Task to complete –
For every line in the material below that holds "Jupyter", report the line.

⁂

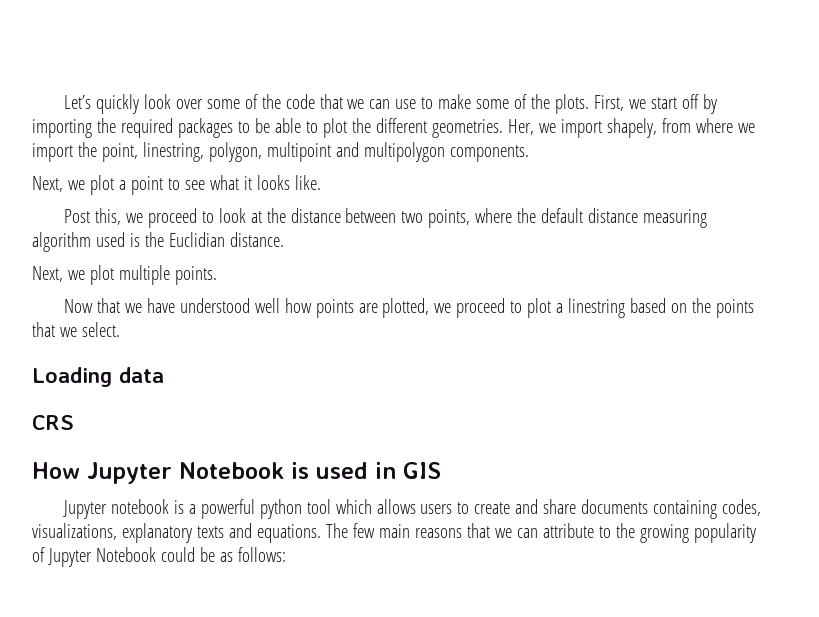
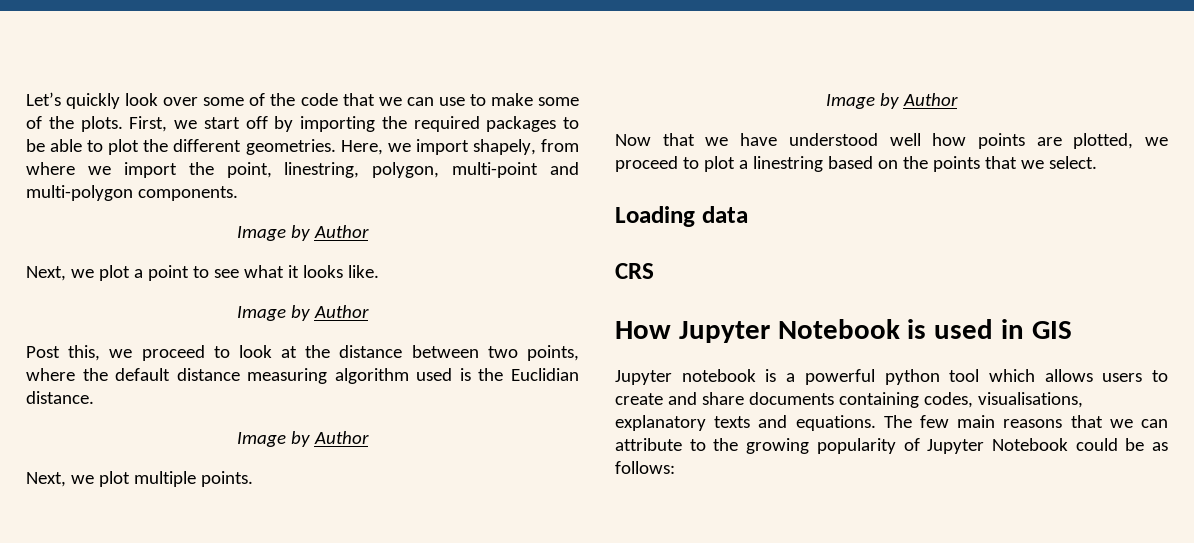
- Her, we import shapely, from where we import the point, linestring, polygon, multipoint and multipolygon components.
+ Here, we import shapely, from where we import the point, linestring, polygon, multi-point and multi-polygon components.
+ Image by Author
  Next, we plot a point to see what it looks like.
+ Image by Author
  Post this, we proceed to look at the distance between two points, where the default distance measuring algorithm used is the Euclidian distance.
+ Image by Author
  Next, we plot multiple points.
+ Image by Author
- Jupyter notebook is a powerful python tool which allows users to create and share documents containing codes, visualizations, explanatory texts and equations.
+ Jupyter notebook is a powerful python tool which allows users to create and share documents containing codes, visualisations, explanatory texts and equations.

⁂

Task answer –
- Jupyter notebook is a powerful python tool which allows users to create and share documents containing codes, visualizations, explanatory texts and equations.
+ Jupyter notebook is a powerful python tool which allows users to create and share documents containing codes, visualisations, explanatory texts and equations.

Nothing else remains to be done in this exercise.